Но, несмотря на то что Ярослава, правда, вовсе не за общительность, тоже знали очень многие казаки, этим двум самым известным людям в войске все никак не удавалось даже поговорить друг с другом. Григорий очень многое знал про Ярослава, Ярослав был наслышан про Григория, но дальше этого дело не продвигалось.

Однако Отрепьеву и Евсееву все-таки суждено было познакомиться.

Ярослав все еще недоумевал, зачем же Герасим вызвал его в такую рань, когда в дверях чуть не столкнулся с новичком, которого тоже ждал Евангелик, и к атаману они вошли почти одновременно.

— Хорошо, что вы пришли вместе, — после теплого приветствия сказал Герасим казакам, а затем обратился уже к Ярославу.

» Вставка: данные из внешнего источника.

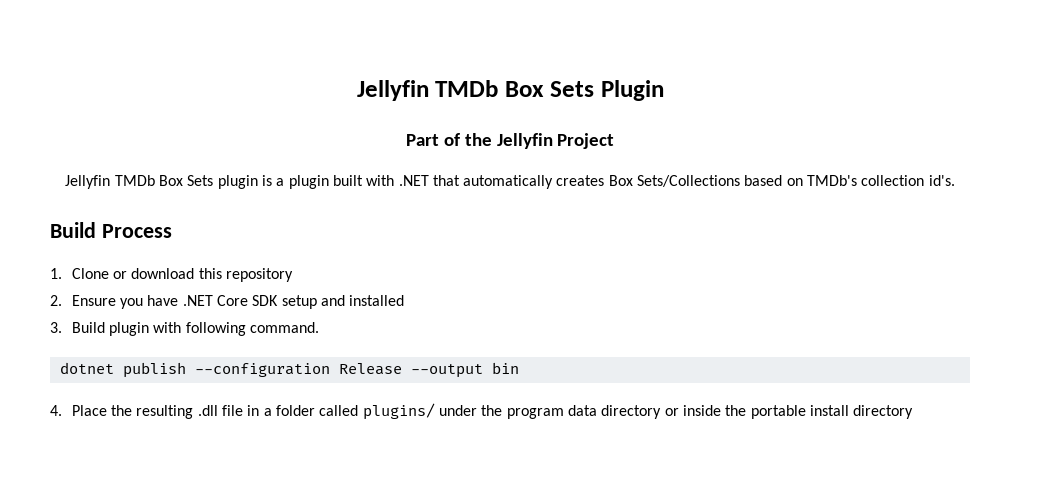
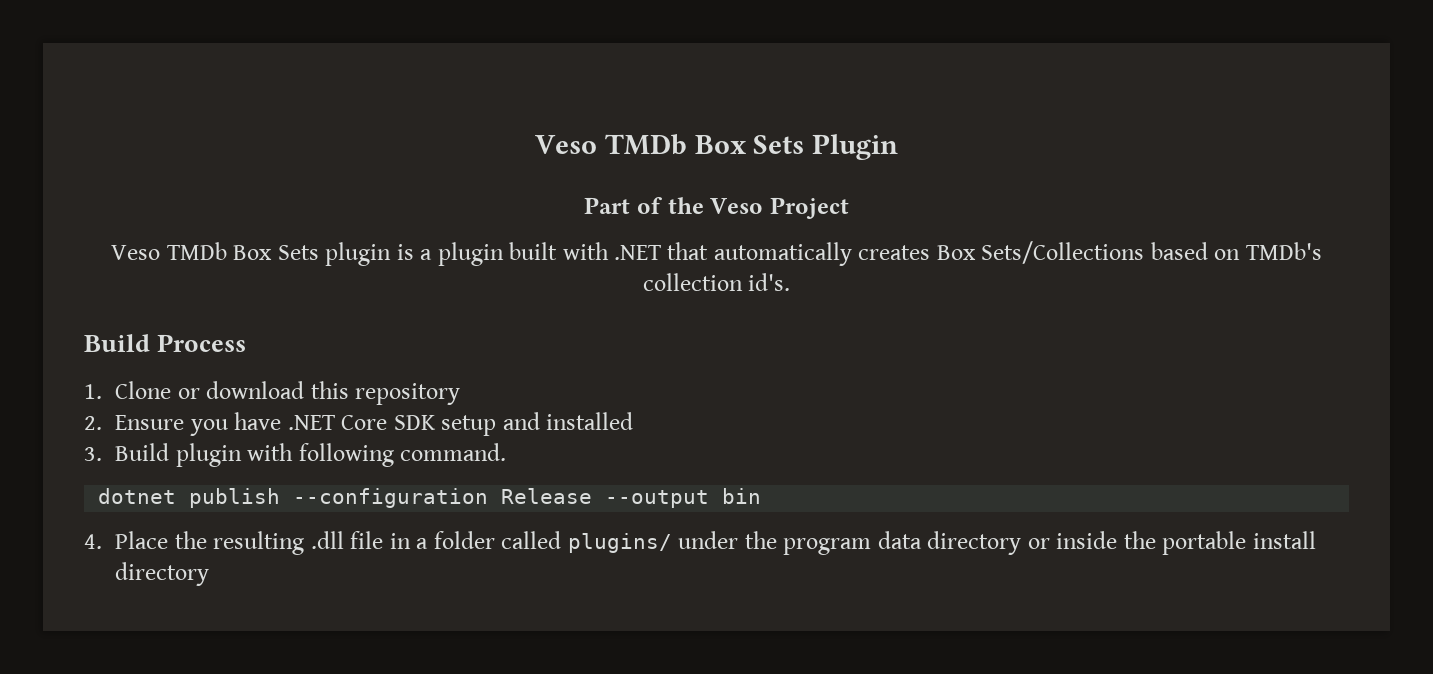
[356,80,429,101] Jellyfin -> [534,135,597,154] Veso
[496,133,553,149] Jellyfin -> [710,198,764,214] Veso
[65,175,111,189] Jellyfin -> [111,245,161,260] Veso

— Вместо покойного Павла теперь у тебя под началом будет Григорий Отрепьев, — и после этих слов атамана Ярыш и Гришка одновременно изучающе посмотрели друг на друга.

— Он уже побывал у Наливайко, — продолжал Герасим, — но тебе, Ярослав, все же предстоит обучить его кое-чему еще.

Ярослав представил себе, как, наверное, Данило недавно «крестил» новичка, но, сдерживая усмешку, в знак согласия кивнул головой.

— А ты, Григорий, помимо меня будешь во всем подчиняться Ярославу, — добавил уже Отрепьеву Евангелик, и направился к выходу, давая понять, что на этом разговор закончен.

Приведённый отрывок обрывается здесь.